**Exercise brief**. Transcribe the entries below exactly; leave every image out.

**Dataset excerpts**.
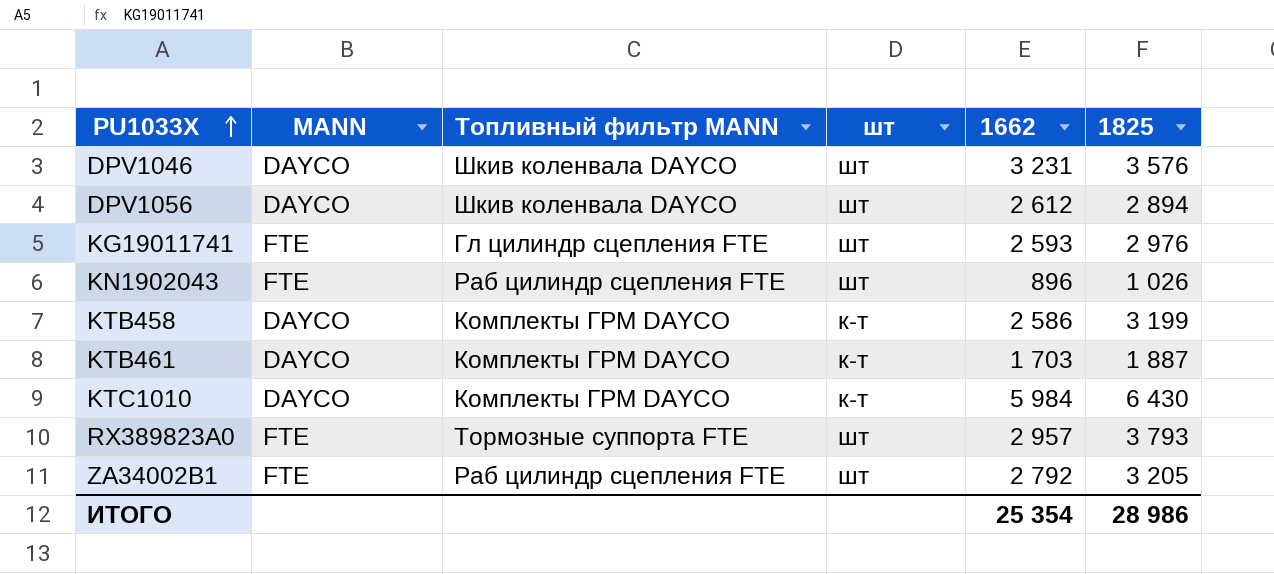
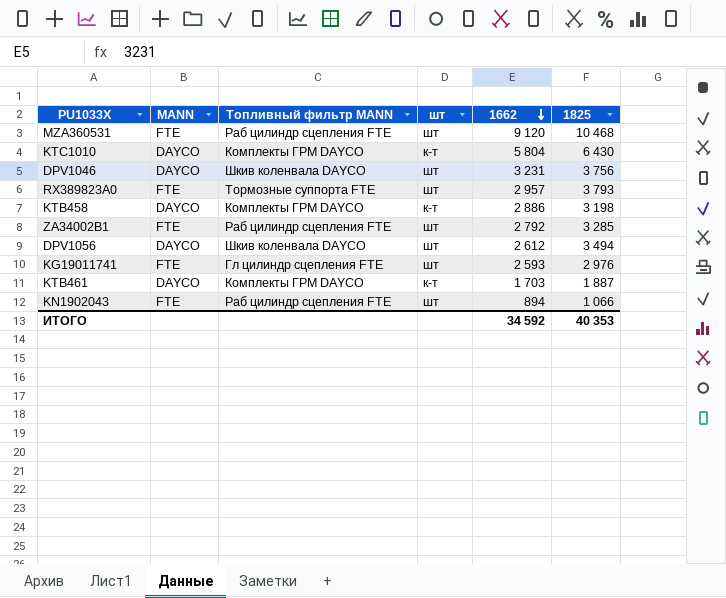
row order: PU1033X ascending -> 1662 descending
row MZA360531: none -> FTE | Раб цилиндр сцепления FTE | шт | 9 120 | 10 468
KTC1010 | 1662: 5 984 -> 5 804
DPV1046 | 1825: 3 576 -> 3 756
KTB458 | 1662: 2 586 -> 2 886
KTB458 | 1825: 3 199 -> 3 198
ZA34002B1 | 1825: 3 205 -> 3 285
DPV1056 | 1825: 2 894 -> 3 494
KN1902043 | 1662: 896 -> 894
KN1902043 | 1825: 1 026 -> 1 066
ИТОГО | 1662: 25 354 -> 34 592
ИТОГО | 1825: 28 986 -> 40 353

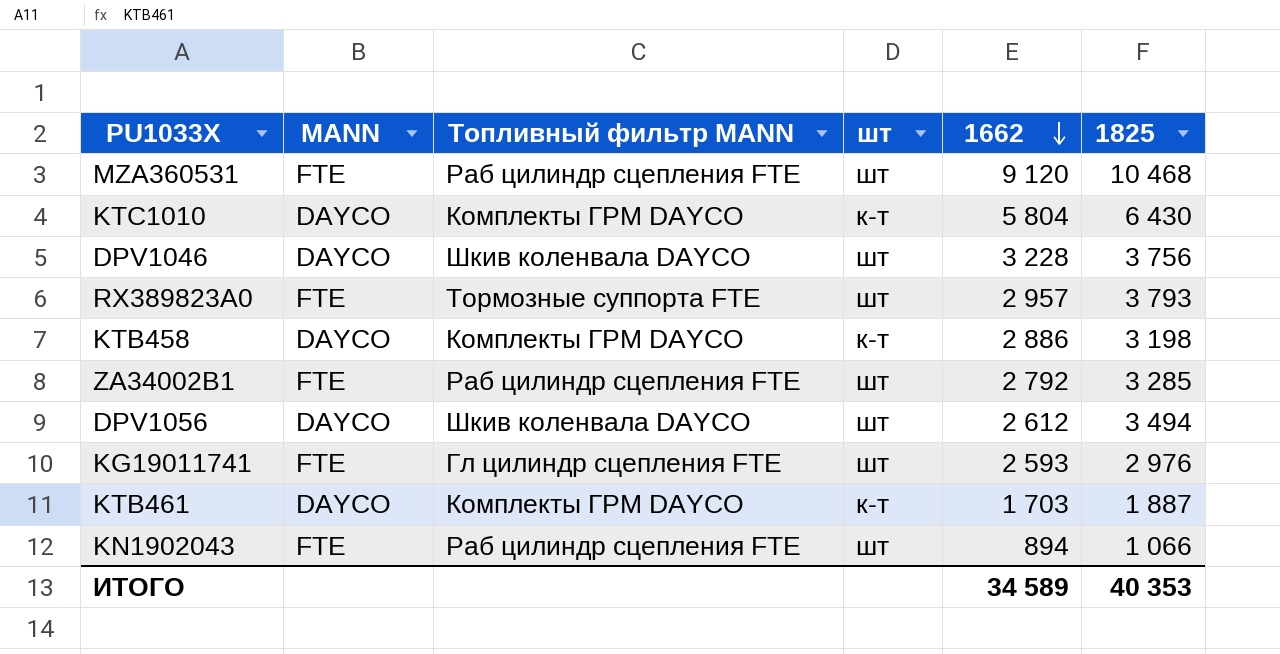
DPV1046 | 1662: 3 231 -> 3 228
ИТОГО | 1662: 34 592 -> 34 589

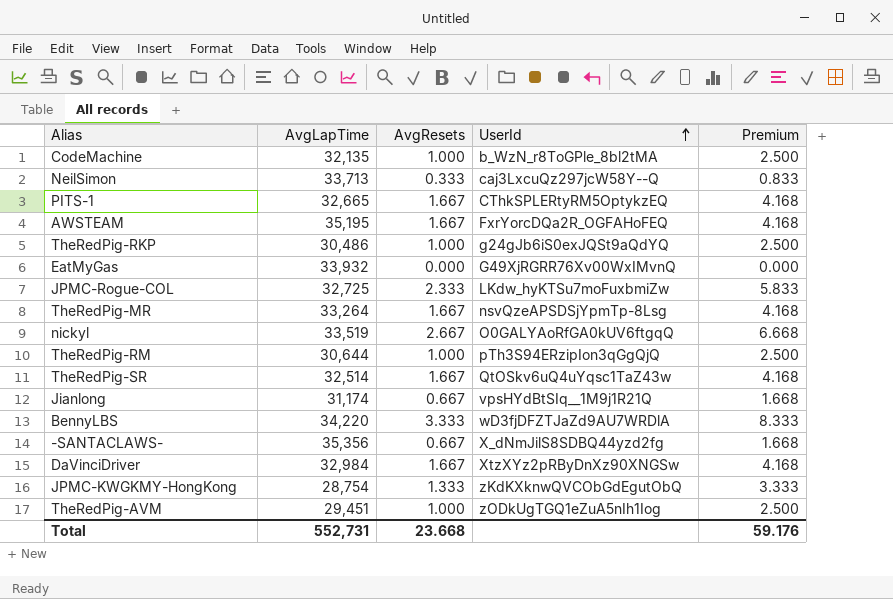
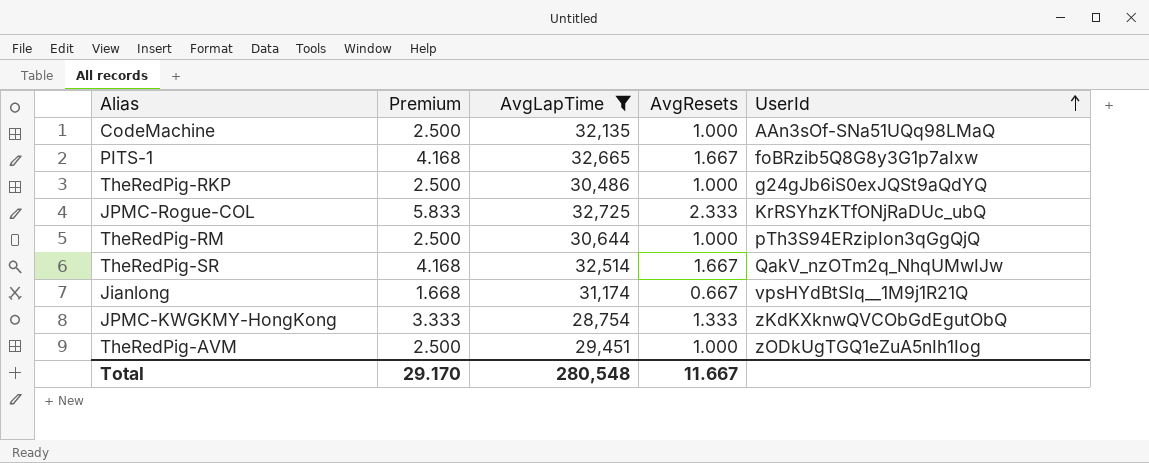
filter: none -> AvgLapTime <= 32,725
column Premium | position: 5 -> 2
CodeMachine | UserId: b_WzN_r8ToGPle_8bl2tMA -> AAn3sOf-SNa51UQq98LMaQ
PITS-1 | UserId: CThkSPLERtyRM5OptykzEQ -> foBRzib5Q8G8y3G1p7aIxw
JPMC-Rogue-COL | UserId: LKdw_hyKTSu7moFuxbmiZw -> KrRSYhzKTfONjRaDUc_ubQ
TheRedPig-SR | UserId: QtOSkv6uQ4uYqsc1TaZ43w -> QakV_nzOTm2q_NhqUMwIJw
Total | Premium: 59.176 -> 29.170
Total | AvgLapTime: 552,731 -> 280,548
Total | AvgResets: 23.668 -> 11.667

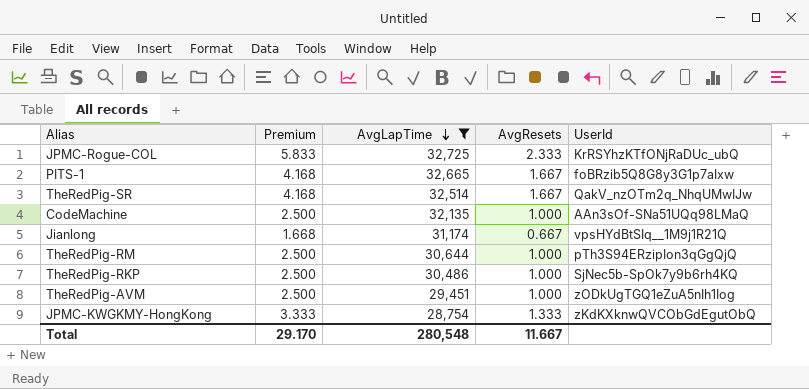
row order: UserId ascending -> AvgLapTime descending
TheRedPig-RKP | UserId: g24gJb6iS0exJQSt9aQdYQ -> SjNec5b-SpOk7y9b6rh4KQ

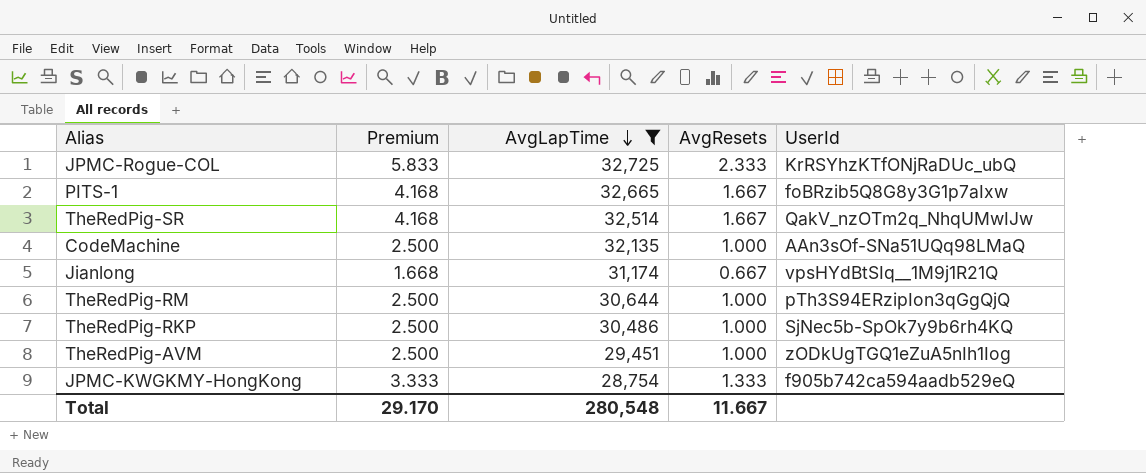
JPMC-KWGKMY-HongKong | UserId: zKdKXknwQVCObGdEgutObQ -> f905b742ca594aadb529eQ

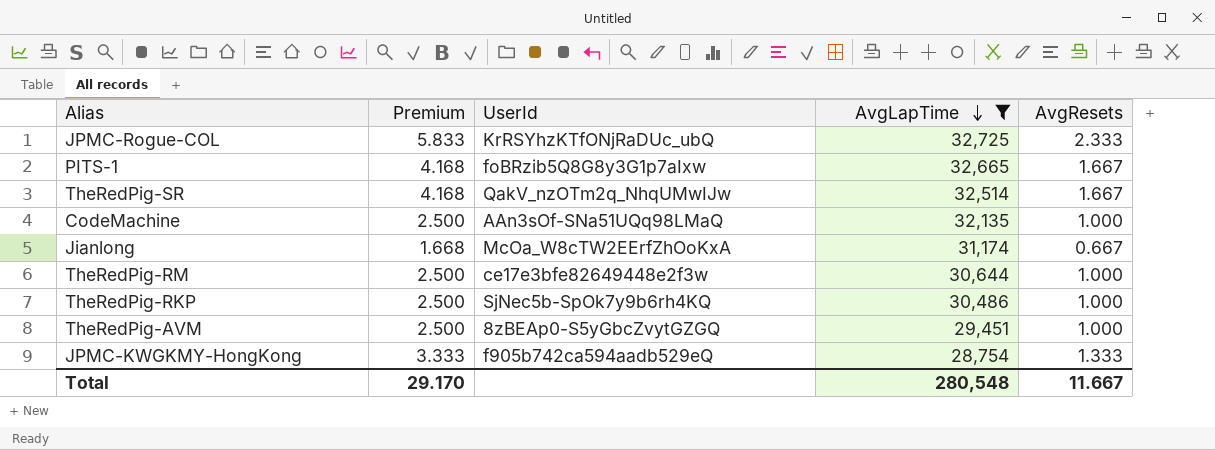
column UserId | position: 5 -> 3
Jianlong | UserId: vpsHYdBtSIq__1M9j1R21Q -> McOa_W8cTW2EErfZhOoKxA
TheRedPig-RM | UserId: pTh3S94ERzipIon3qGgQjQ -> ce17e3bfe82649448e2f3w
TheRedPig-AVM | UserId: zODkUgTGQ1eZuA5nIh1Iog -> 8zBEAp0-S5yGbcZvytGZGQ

**Expected answer**.
row order: PU1033X ascending -> 1662 descending
row MZA360531: none -> FTE | Раб цилиндр сцепления FTE | шт | 9 120 | 10 468
KTC1010 | 1662: 5 984 -> 5 804
DPV1046 | 1825: 3 576 -> 3 756
KTB458 | 1662: 2 586 -> 2 886
KTB458 | 1825: 3 199 -> 3 198
ZA34002B1 | 1825: 3 205 -> 3 285
DPV1056 | 1825: 2 894 -> 3 494
KN1902043 | 1662: 896 -> 894
KN1902043 | 1825: 1 026 -> 1 066
ИТОГО | 1662: 25 354 -> 34 592
ИТОГО | 1825: 28 986 -> 40 353

DPV1046 | 1662: 3 231 -> 3 228
ИТОГО | 1662: 34 592 -> 34 589

filter: none -> AvgLapTime <= 32,725
column Premium | position: 5 -> 2
CodeMachine | UserId: b_WzN_r8ToGPle_8bl2tMA -> AAn3sOf-SNa51UQq98LMaQ
PITS-1 | UserId: CThkSPLERtyRM5OptykzEQ -> foBRzib5Q8G8y3G1p7aIxw
JPMC-Rogue-COL | UserId: LKdw_hyKTSu7moFuxbmiZw -> KrRSYhzKTfONjRaDUc_ubQ
TheRedPig-SR | UserId: QtOSkv6uQ4uYqsc1TaZ43w -> QakV_nzOTm2q_NhqUMwIJw
Total | Premium: 59.176 -> 29.170
Total | AvgLapTime: 552,731 -> 280,548
Total | AvgResets: 23.668 -> 11.667

row order: UserId ascending -> AvgLapTime descending
TheRedPig-RKP | UserId: g24gJb6iS0exJQSt9aQdYQ -> SjNec5b-SpOk7y9b6rh4KQ

JPMC-KWGKMY-HongKong | UserId: zKdKXknwQVCObGdEgutObQ -> f905b742ca594aadb529eQ

column UserId | position: 5 -> 3
Jianlong | UserId: vpsHYdBtSIq__1M9j1R21Q -> McOa_W8cTW2EErfZhOoKxA
TheRedPig-RM | UserId: pTh3S94ERzipIon3qGgQjQ -> ce17e3bfe82649448e2f3w
TheRedPig-AVM | UserId: zODkUgTGQ1eZuA5nIh1Iog -> 8zBEAp0-S5yGbcZvytGZGQ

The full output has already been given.